It appears that future Audi automobiles could be taking on a completely different form than many of today’s vehicles.
After helping to pioneer aluminum-bodied vehicles 20 years ago with the A8, Audi is now considering using a wider mix of materials for car frames.
Dr. Ulrich Hackenberg, the Audi AG board member in charge of technical development, told Popular Science that future Audi cars could feature a mix of high-strength steel, aluminum, laminated steel, plastics and carbon fiber materials for different parts of the frame.
Hackenberg said the idea is being driven by considerations over the cost, weight and strength of vehicles down the road.
“To make an area of a car in carbon fiber is very expensive,” said Hackenberg, during a roundtable discussion at the Frankfurt Motor Show. “We are looking at the cost aspects and the aspects of strength as a starting point.”
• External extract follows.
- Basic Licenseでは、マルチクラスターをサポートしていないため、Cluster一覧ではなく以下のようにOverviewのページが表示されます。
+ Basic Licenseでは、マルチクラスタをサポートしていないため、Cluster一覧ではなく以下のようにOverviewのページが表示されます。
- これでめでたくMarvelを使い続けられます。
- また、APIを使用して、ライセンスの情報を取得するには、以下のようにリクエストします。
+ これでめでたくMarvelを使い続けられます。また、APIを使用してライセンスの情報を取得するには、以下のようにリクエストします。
Using a variety of materials will require different development techniques, said Hackenberg.
“I think you need the right material at the right place in the car, and the challenge is how to bring it together,” he said.
Popular Science suggests that the next-generation Audi Q7, scheduled to arrive next year, could be the first vehicle to feature some of the new techniques.
Whether the process drives other carmakers to consider the technique remains to be seen. But if it helps usher in a wave of more fuel efficient and higher performance vehicles without sacrificing style and safety features, it could prove to be ground breaking on a number of levels.